The FX 222-02 powered wheelchair is an indoor/outdoor powered wheelchair that is battery operated. The design of this wheelchair is basically similar to other powered wheelchairs that are already on the market.
This document is a 510(k) premarket notification for a powered wheelchair, the FX 222-02. It focuses on demonstrating substantial equivalence to a predicate device rather than providing a detailed study of its performance against specific quantitative acceptance criteria in the manner one would expect for an AI/ML device.
Therefore, most of the requested information regarding acceptance criteria, study details, human reader performance, and ground truth establishment is not applicable to this type of regulatory submission. The product is a physical medical device, not an AI/ML algorithm.
Here's an analysis based on the document provided:
1. A table of acceptance criteria and the reported device performance
This document does not provide a table of acceptance criteria and reported device performance in the context of an AI/ML study. Instead, it states:
"There are minor differences in performance specifications of the powered wheelchairs, these differences do not alter the intended function and use of the device, nor do they raise any new questions pertaining to safety or effectiveness."
This indicates that the key "acceptance criterion" for this 510(k) submission is that the FX 222-02 powered wheelchair is substantially equivalent to the predicate device, Ruike 3421 (K070501), and that any "minor differences in performance specifications" do not negatively impact safety or effectiveness. Specific quantitative performance metrics are not detailed or compared in this summary.
2. Sample size used for the test set and the data provenance (e.g. country of origin of the data, retrospective or prospective)
Not applicable. This is a physical medical device (powered wheelchair), not an AI/ML algorithm requiring a test set of data. The submission relies on a comparison to a predicate device and general safety/effectiveness considerations for mechanical devices.
3. Number of experts used to establish the ground truth for the test set and the qualifications of those experts (e.g. radiologist with 10 years of experience)
Not applicable. This is a physical medical device. Ground truth as typically defined for AI/ML algorithms (e.g., expert consensus on images or pathology results) is not relevant here.

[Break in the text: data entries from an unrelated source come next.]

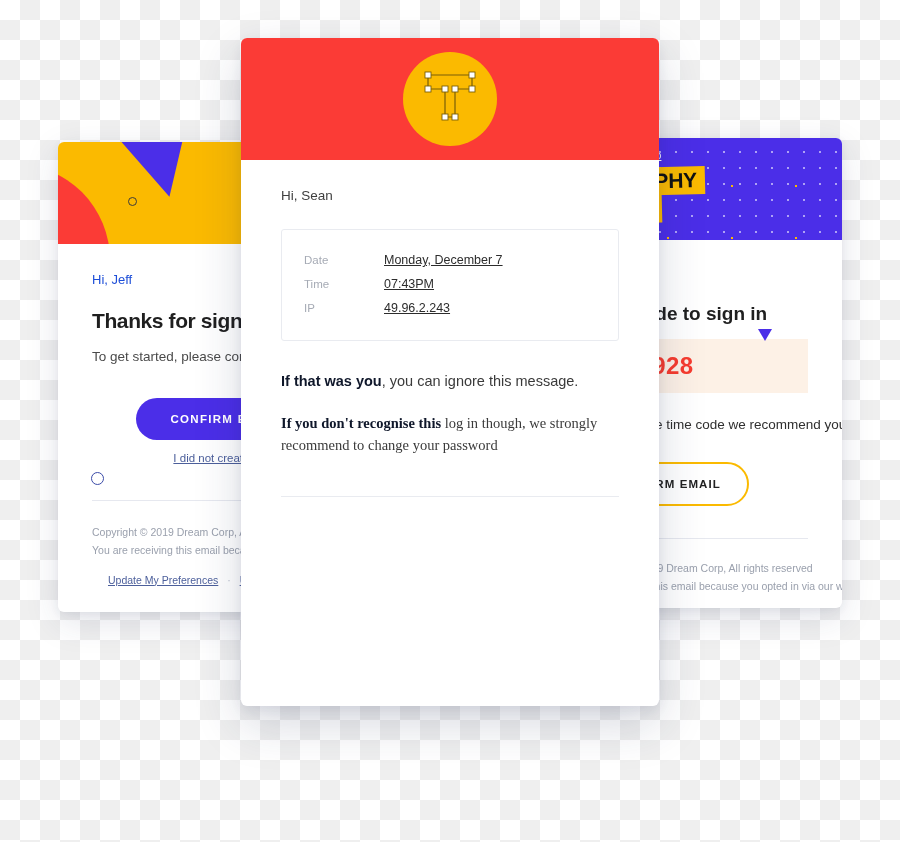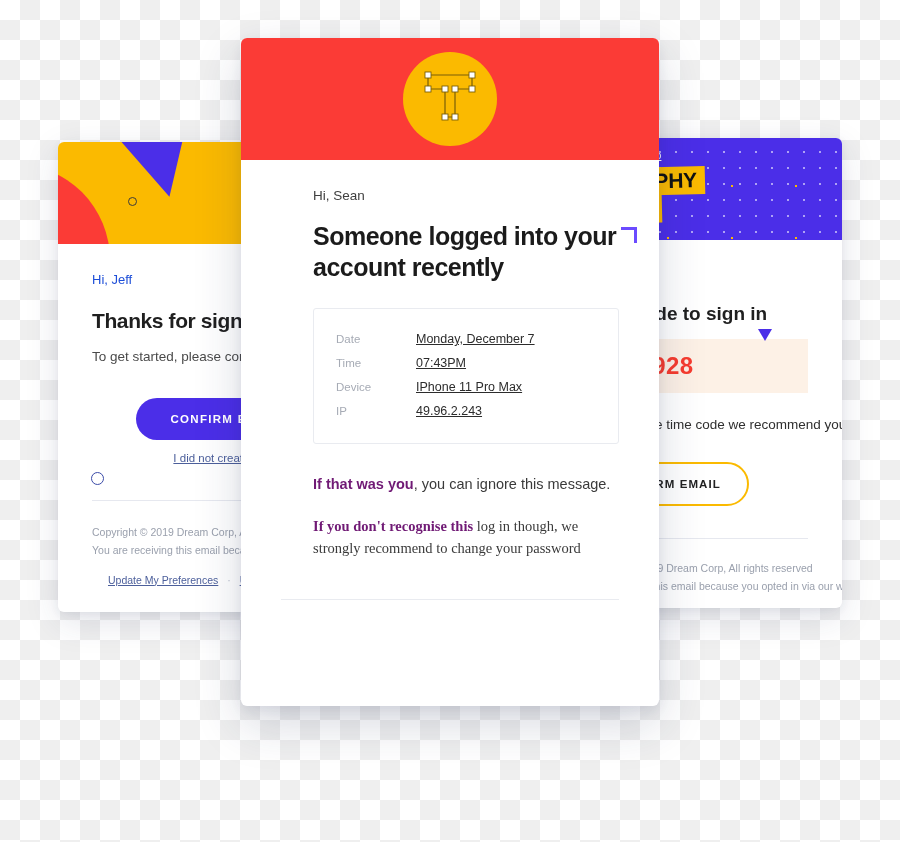"Hi, Sean" .main-body { margin-left: 32px -> none }
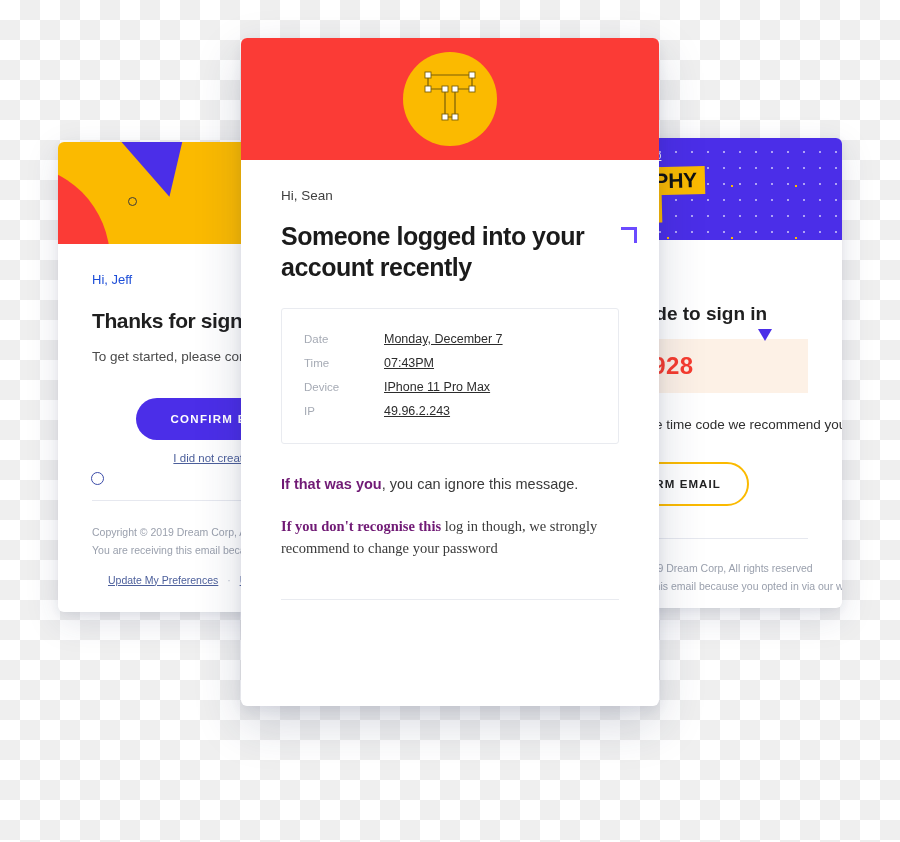"Someone logged into your account" div.main-title-wrap { html: <div> <h1>Someone logged into your account recently</h1> <div></div> </div> -> none }
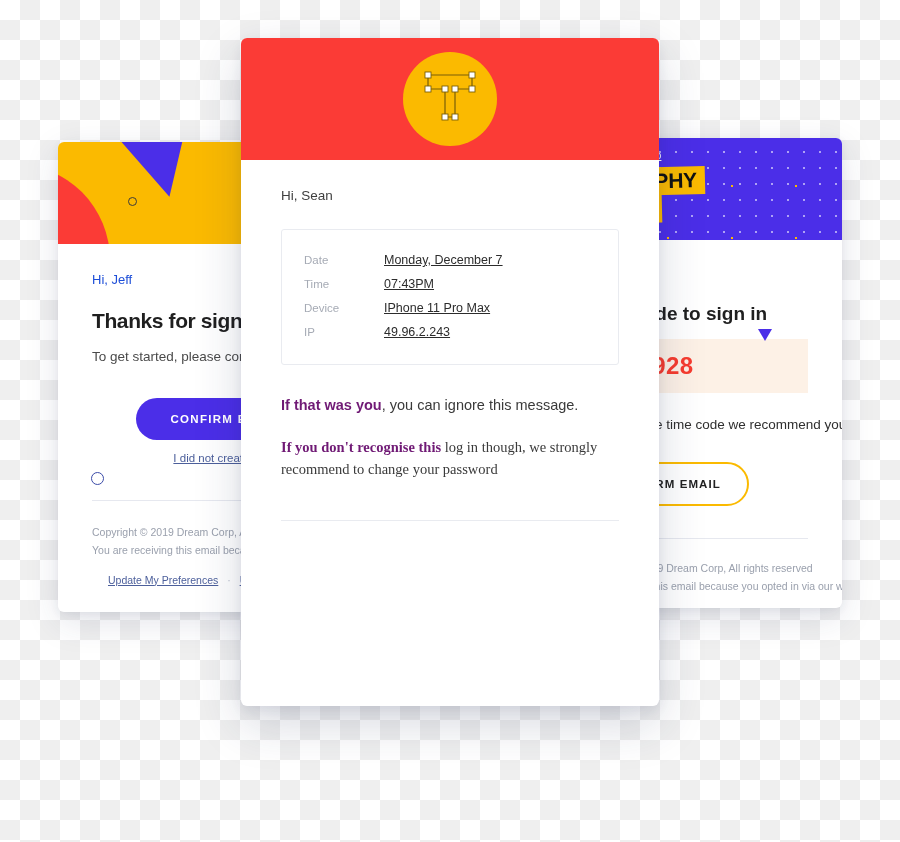"Device" div.info-row { html: <div> <div>Device</div> <div>IPhone 11 Pro Max</div> </div> -> none }
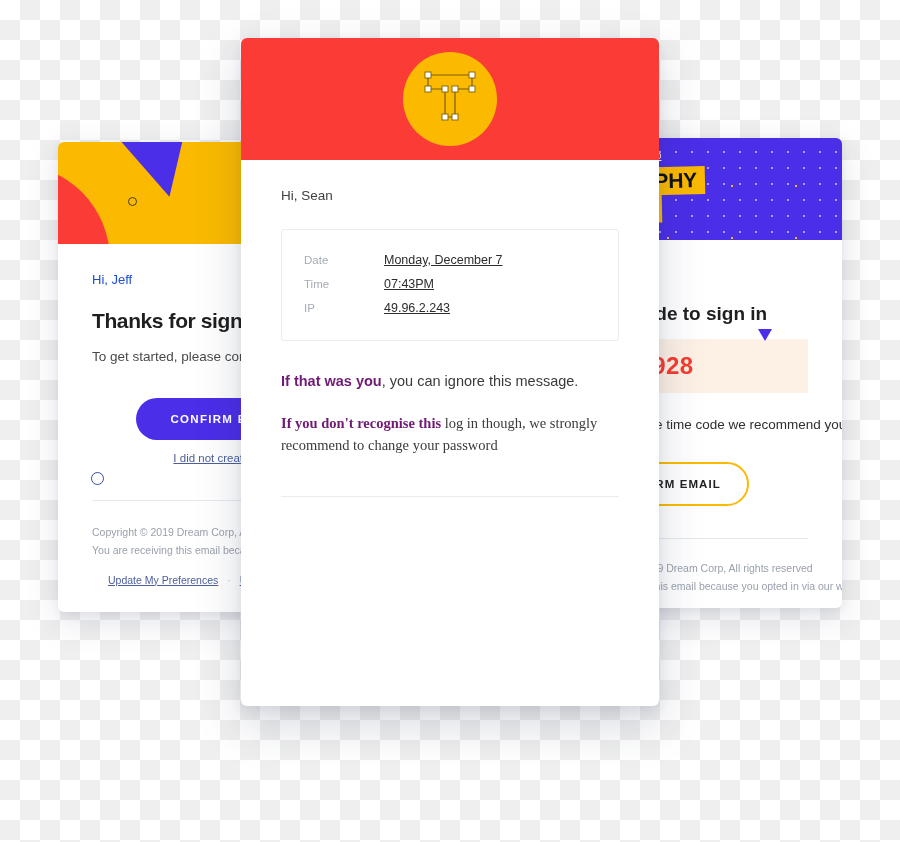"If that was you" .msg-strong { color: #701a75 -> #0f172a }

4. Adjudication method (e.g. 2+1, 3+1, none) for the test set
Not applicable. This is a physical medical device.
5. If a multi reader multi case (MRMC) comparative effectiveness study was done, If so, what was the effect size of how much human readers improve with AI vs without AI assistance
Not applicable. This is a physical medical device and does not involve AI assistance for human readers.
6. If a standalone (i.e. algorithm only without human-in-the loop performance) was done
Not applicable. This is a physical medical device, not an algorithm.
7. The type of ground truth used (expert concensus, pathology, outcomes data, etc)
Not applicable. For a physical device like a powered wheelchair, regulatory approval relies on general safety standards, mechanical performance tests (which are not detailed in this summary), and comparison to a legally marketed predicate device. "Ground truth" in the AI/ML context is not relevant.
8. The sample size for the training set
Not applicable. This is a physical medical device.
9. How the ground truth for the training set was established
Not applicable. This is a physical medical device.